▶ Task to complete
Give back all of the data exactly as it appears here.

------ The data

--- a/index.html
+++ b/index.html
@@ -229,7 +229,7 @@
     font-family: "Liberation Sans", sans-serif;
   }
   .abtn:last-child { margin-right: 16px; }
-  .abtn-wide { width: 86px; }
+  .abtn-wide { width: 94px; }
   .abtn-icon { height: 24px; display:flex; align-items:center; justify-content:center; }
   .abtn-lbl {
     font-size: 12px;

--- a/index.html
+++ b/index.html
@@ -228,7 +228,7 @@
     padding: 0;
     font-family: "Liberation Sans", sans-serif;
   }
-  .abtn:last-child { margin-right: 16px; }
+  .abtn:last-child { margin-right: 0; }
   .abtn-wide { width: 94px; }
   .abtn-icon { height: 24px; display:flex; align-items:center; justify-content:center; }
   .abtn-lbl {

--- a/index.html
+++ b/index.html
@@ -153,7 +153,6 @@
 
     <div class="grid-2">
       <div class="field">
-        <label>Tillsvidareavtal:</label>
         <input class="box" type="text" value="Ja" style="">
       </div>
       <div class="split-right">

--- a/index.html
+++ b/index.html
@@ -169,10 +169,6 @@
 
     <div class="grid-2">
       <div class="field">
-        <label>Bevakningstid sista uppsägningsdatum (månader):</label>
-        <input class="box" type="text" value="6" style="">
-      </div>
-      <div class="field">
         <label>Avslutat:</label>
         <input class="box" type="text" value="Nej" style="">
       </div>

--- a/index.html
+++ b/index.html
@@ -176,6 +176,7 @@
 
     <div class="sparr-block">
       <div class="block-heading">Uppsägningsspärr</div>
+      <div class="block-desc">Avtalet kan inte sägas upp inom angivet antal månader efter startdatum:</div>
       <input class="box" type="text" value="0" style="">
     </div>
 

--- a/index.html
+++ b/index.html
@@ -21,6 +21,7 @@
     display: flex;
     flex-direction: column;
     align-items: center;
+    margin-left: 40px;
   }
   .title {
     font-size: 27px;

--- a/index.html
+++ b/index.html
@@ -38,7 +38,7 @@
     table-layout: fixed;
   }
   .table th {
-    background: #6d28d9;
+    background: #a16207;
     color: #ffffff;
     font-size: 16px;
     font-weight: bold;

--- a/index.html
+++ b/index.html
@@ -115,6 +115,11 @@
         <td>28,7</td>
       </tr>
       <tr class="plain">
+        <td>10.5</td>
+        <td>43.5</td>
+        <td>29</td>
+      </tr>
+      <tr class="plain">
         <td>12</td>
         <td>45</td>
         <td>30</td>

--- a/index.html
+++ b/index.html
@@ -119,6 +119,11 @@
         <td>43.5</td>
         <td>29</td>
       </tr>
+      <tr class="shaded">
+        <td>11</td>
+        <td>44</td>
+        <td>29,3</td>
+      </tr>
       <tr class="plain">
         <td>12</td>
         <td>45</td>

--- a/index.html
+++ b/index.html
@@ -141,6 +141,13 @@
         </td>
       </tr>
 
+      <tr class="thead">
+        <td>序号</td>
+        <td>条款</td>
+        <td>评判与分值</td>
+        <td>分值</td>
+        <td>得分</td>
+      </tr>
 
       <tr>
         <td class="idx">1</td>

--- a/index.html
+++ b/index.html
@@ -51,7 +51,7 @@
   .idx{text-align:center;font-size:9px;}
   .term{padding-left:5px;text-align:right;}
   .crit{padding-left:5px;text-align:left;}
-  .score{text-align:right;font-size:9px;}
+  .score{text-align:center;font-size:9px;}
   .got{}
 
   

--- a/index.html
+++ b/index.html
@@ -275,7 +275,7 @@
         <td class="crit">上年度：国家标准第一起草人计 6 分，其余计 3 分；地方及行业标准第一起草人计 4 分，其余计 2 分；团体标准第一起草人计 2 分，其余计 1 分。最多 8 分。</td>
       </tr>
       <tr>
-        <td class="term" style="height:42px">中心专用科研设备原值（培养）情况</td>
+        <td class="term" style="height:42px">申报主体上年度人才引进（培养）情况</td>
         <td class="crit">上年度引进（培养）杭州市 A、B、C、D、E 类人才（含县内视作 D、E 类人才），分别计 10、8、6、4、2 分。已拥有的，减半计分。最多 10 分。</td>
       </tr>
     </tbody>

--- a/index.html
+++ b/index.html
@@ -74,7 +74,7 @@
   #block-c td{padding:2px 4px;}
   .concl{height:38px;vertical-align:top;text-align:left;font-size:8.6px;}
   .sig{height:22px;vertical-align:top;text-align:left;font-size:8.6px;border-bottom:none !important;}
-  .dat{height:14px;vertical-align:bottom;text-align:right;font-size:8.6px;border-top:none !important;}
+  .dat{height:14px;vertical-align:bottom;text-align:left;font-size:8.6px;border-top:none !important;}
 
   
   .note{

------------

▶ Output for this task
--- a/index.html
+++ b/index.html
@@ -229,7 +229,7 @@
     font-family: "Liberation Sans", sans-serif;
   }
   .abtn:last-child { margin-right: 16px; }
-  .abtn-wide { width: 86px; }
+  .abtn-wide { width: 94px; }
   .abtn-icon { height: 24px; display:flex; align-items:center; justify-content:center; }
   .abtn-lbl {
     font-size: 12px;

--- a/index.html
+++ b/index.html
@@ -228,7 +228,7 @@
     padding: 0;
     font-family: "Liberation Sans", sans-serif;
   }
-  .abtn:last-child { margin-right: 16px; }
+  .abtn:last-child { margin-right: 0; }
   .abtn-wide { width: 94px; }
   .abtn-icon { height: 24px; display:flex; align-items:center; justify-content:center; }
   .abtn-lbl {

--- a/index.html
+++ b/index.html
@@ -153,7 +153,6 @@
 
     <div class="grid-2">
       <div class="field">
-        <label>Tillsvidareavtal:</label>
         <input class="box" type="text" value="Ja" style="">
       </div>
       <div class="split-right">

--- a/index.html
+++ b/index.html
@@ -169,10 +169,6 @@
 
     <div class="grid-2">
       <div class="field">
-        <label>Bevakningstid sista uppsägningsdatum (månader):</label>
-        <input class="box" type="text" value="6" style="">
-      </div>
-      <div class="field">
         <label>Avslutat:</label>
         <input class="box" type="text" value="Nej" style="">
       </div>

--- a/index.html
+++ b/index.html
@@ -176,6 +176,7 @@
 
     <div class="sparr-block">
       <div class="block-heading">Uppsägningsspärr</div>
+      <div class="block-desc">Avtalet kan inte sägas upp inom angivet antal månader efter startdatum:</div>
       <input class="box" type="text" value="0" style="">
     </div>
 

--- a/index.html
+++ b/index.html
@@ -21,6 +21,7 @@
     display: flex;
     flex-direction: column;
     align-items: center;
+    margin-left: 40px;
   }
   .title {
     font-size: 27px;

--- a/index.html
+++ b/index.html
@@ -38,7 +38,7 @@
     table-layout: fixed;
   }
   .table th {
-    background: #6d28d9;
+    background: #a16207;
     color: #ffffff;
     font-size: 16px;
     font-weight: bold;

--- a/index.html
+++ b/index.html
@@ -115,6 +115,11 @@
         <td>28,7</td>
       </tr>
       <tr class="plain">
+        <td>10.5</td>
+        <td>43.5</td>
+        <td>29</td>
+      </tr>
+      <tr class="plain">
         <td>12</td>
         <td>45</td>
         <td>30</td>

--- a/index.html
+++ b/index.html
@@ -119,6 +119,11 @@
         <td>43.5</td>
         <td>29</td>
       </tr>
+      <tr class="shaded">
+        <td>11</td>
+        <td>44</td>
+        <td>29,3</td>
+      </tr>
       <tr class="plain">
         <td>12</td>
         <td>45</td>

--- a/index.html
+++ b/index.html
@@ -141,6 +141,13 @@
         </td>
       </tr>
 
+      <tr class="thead">
+        <td>序号</td>
+        <td>条款</td>
+        <td>评判与分值</td>
+        <td>分值</td>
+        <td>得分</td>
+      </tr>
 
       <tr>
         <td class="idx">1</td>

--- a/index.html
+++ b/index.html
@@ -51,7 +51,7 @@
   .idx{text-align:center;font-size:9px;}
   .term{padding-left:5px;text-align:right;}
   .crit{padding-left:5px;text-align:left;}
-  .score{text-align:right;font-size:9px;}
+  .score{text-align:center;font-size:9px;}
   .got{}
 
   

--- a/index.html
+++ b/index.html
@@ -275,7 +275,7 @@
         <td class="crit">上年度：国家标准第一起草人计 6 分，其余计 3 分；地方及行业标准第一起草人计 4 分，其余计 2 分；团体标准第一起草人计 2 分，其余计 1 分。最多 8 分。</td>
       </tr>
       <tr>
-        <td class="term" style="height:42px">中心专用科研设备原值（培养）情况</td>
+        <td class="term" style="height:42px">申报主体上年度人才引进（培养）情况</td>
         <td class="crit">上年度引进（培养）杭州市 A、B、C、D、E 类人才（含县内视作 D、E 类人才），分别计 10、8、6、4、2 分。已拥有的，减半计分。最多 10 分。</td>
       </tr>
     </tbody>

--- a/index.html
+++ b/index.html
@@ -74,7 +74,7 @@
   #block-c td{padding:2px 4px;}
   .concl{height:38px;vertical-align:top;text-align:left;font-size:8.6px;}
   .sig{height:22px;vertical-align:top;text-align:left;font-size:8.6px;border-bottom:none !important;}
-  .dat{height:14px;vertical-align:bottom;text-align:right;font-size:8.6px;border-top:none !important;}
+  .dat{height:14px;vertical-align:bottom;text-align:left;font-size:8.6px;border-top:none !important;}
 
   
   .note{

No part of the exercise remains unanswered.